This poem follows the three-part structure, swerving away at the end to zoom in on a puffin egg and flowers. In vain, the reader bruises their brain against the edges of things, the rocks and hammered waves, to try to make the parts coalesce. It’s not that they don’t, but that they don’t in any certain way. One comes to suspect it’s intentional, that the tricky nature of seeing things is the point, that something modern, or postmodern, is going on here, that the speaker’s talking about her art as much as herself. As she says of “The Mushroom Farmer,”

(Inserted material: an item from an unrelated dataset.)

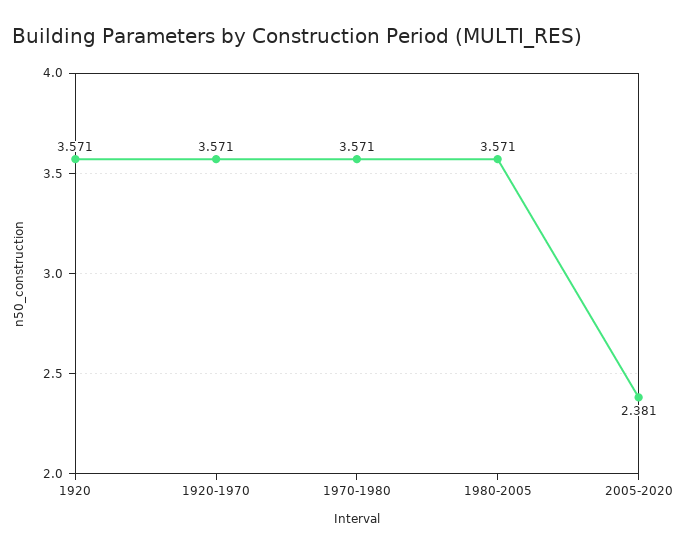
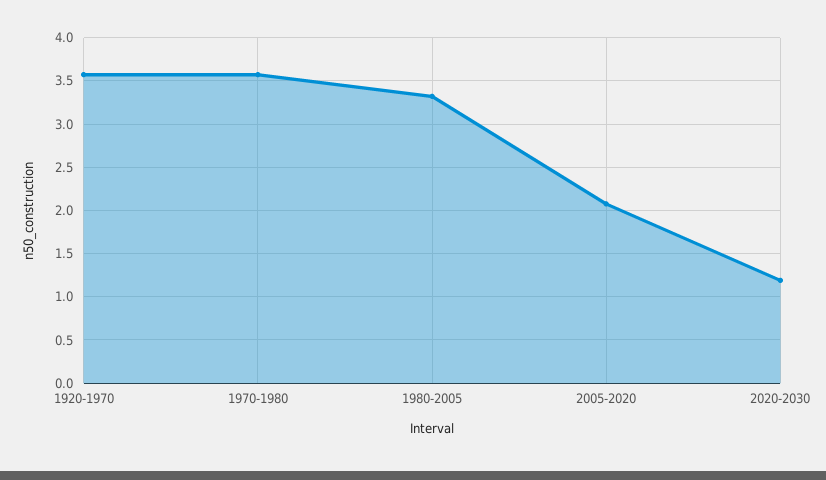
1920: 3.571 -> none
1980-2005: 3.571 -> 3.3
2005-2020: 2.381 -> 2.1
2020-2030: none -> 1.2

       her perspective is so

       specialized—
       the public can't

       translate it.

Of course, there is grief. The “straw- / berry” at the bottom of the Russian doll in “Matryoshka” has had a struggle. Loss lurks deep in these sharp, slippery poems. The book’s epigraph says as much:

       You will forgive me, Sir,
       But often on this cottage do I muse
       As on a picture, till my wiser mind
       Sinks, yielding to the foolishness of grief.

For McDermott, Wordsworth’s sinking and yielding is informed by—but is more than merely—the fallen state of representation. Obliquely, we hear of a friend who starved to death (whittled down to nothing), of a “crisis” the speaker’s mother steps in to help with. The point—the poem—is not what happened, but rather, as for Marianne Moore’s famous strawberry, “where the fragments [meet].” Poetically subsumed, Figure 1's griefs animate themes of seeing and meaning: an artist’s recreation, a bedside still-life, problems of likeness, a parent’s well-meaning battery of platitudes. Nostalgia for the rural scenes of the speaker’s childhood is anti-pastorally attendant upon machinery.

If what you expect from ekphrastic poems involves straightforward attempts at representation, think again. A poem based on Vermeer’s Officer and Laughing Girl gets hung up from the get-go on virtually unplaceable hypotheticals about what’s the “real subject” and “real quality” of the painting/light. Sharp details there are, but they get conscripted and confused in the what ifs and who can sees.

In a poem about a Mapplethorpe self-portrait photo of his arm, the thinking flits metonymically from landscapes to “pinned” butterflies, to Christ, to the smallest snake in the world fitting on a quarter the way Mapplethorpe’s arm fits the frame. It’s a lovely progression, increasingly unlikely, that ultimately swerves away into a thought about evolution (itself a progression of hiding, tricks, and defenses).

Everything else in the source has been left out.